(Provided entries Opens)

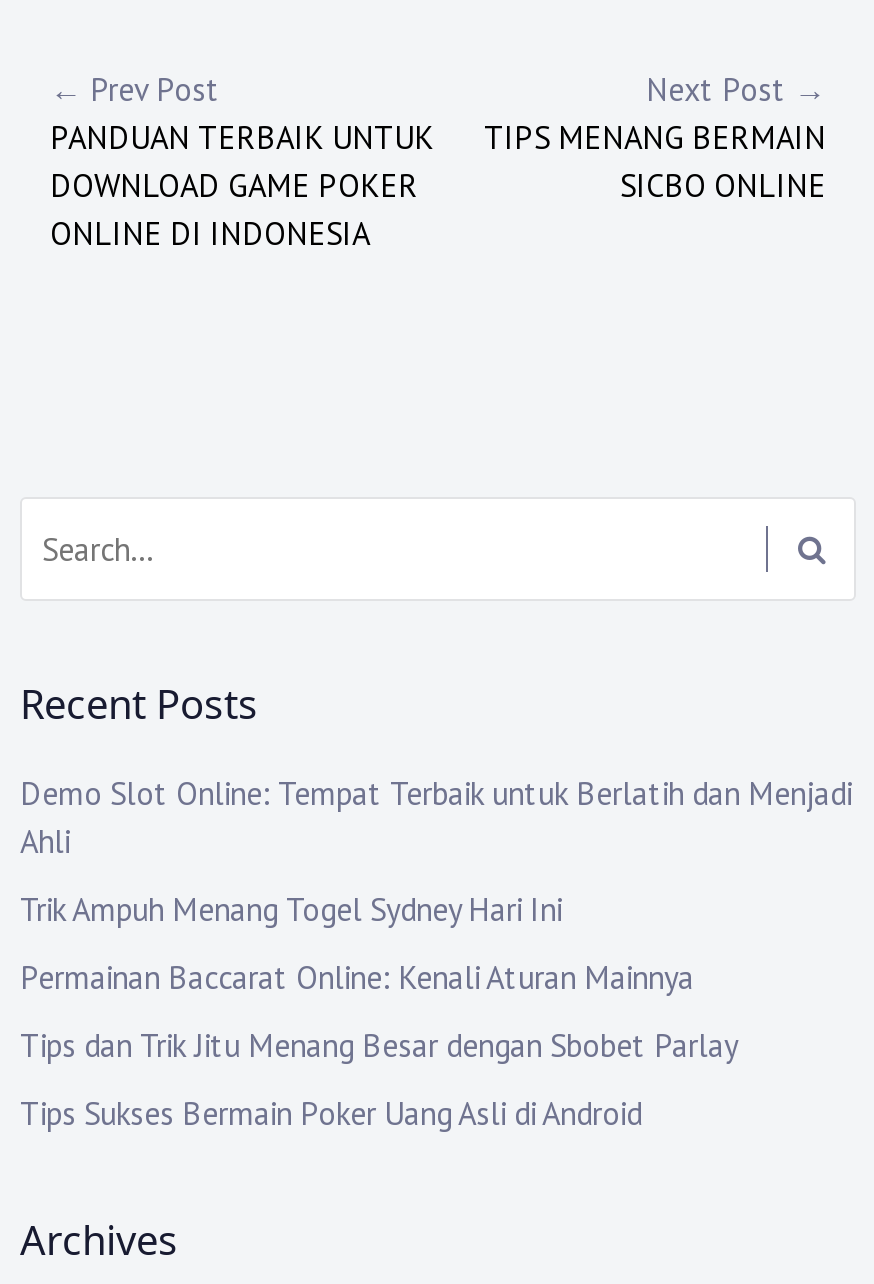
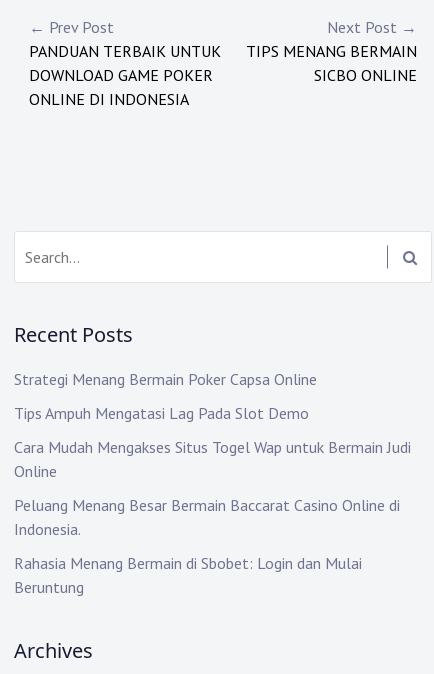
- Demo Slot Online: Tempat Terbaik untuk Berlatih dan Menjadi
- Ahli
+ Strategi Menang Bermain Poker Capsa Online

- Trik Ampuh Menang Togel Sydney Hari Ini
+ Tips Ampuh Mengatasi Lag Pada Slot Demo

- Permainan Baccarat Online: Kenali Aturan Mainnya
+ Cara Mudah Mengakses Situs Togel Wap untuk Bermain Judi
+ Online

- Tips dan Trik Jitu Menang Besar dengan Sbobet Parlay
+ Peluang Menang Besar Bermain Baccarat Casino Online di
+ Indonesia.

- Tips Sukses Bermain Poker Uang Asli di Android
+ Rahasia Menang Bermain di Sbobet: Login dan Mulai
+ Beruntung
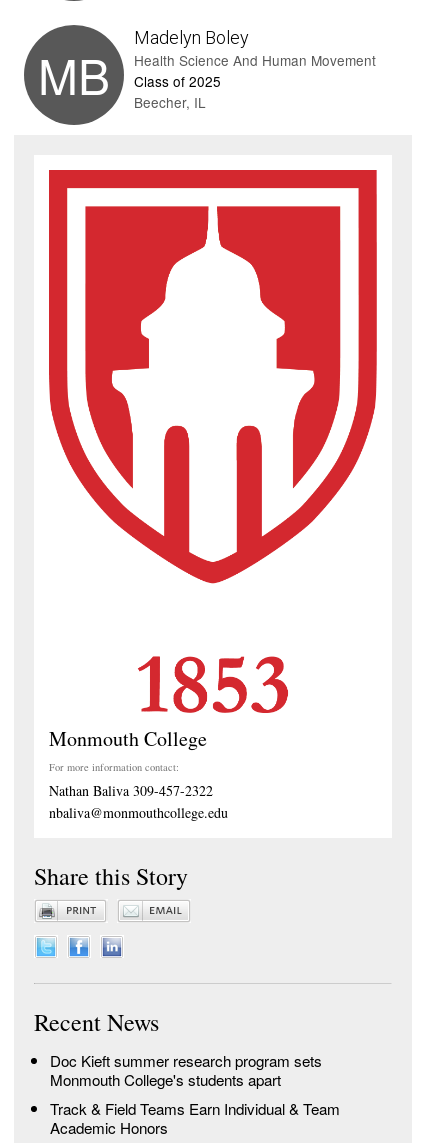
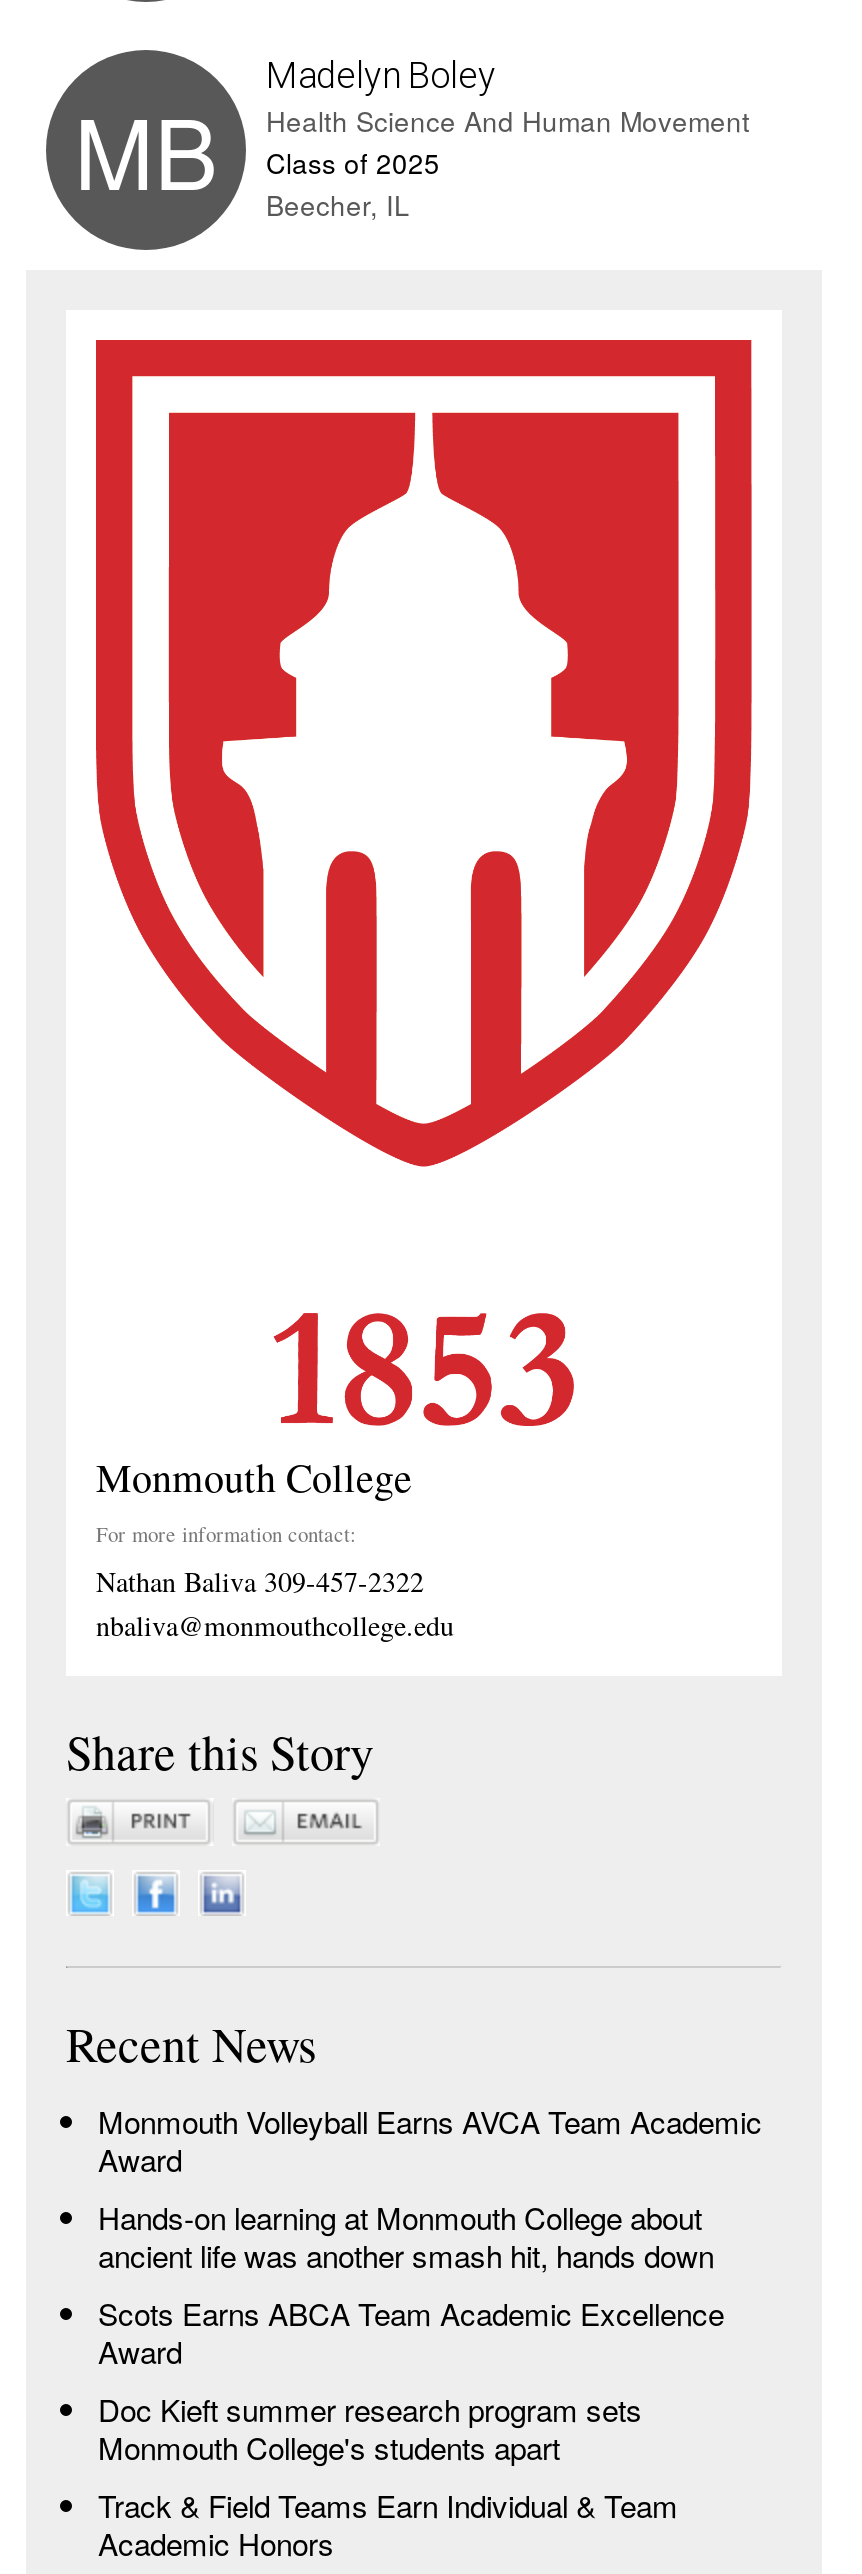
+ Monmouth Volleyball Earns AVCA Team Academic
+ Award
+ Hands-on learning at Monmouth College about
+ ancient life was another smash hit, hands down
+ Scots Earns ABCA Team Academic Excellence
+ Award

(Provided entries Closes)

◆ Your goal ◆
Which lines run from the one holding "Casino Online di" through the end of the records? Reproduce them word for word, both ends included, with no pictures.

◆ Output of the task ◆
+ Peluang Menang Besar Bermain Baccarat Casino Online di
+ Indonesia.

- Tips Sukses Bermain Poker Uang Asli di Android
+ Rahasia Menang Bermain di Sbobet: Login dan Mulai
+ Beruntung
+ Monmouth Volleyball Earns AVCA Team Academic
+ Award
+ Hands-on learning at Monmouth College about
+ ancient life was another smash hit, hands down
+ Scots Earns ABCA Team Academic Excellence
+ Award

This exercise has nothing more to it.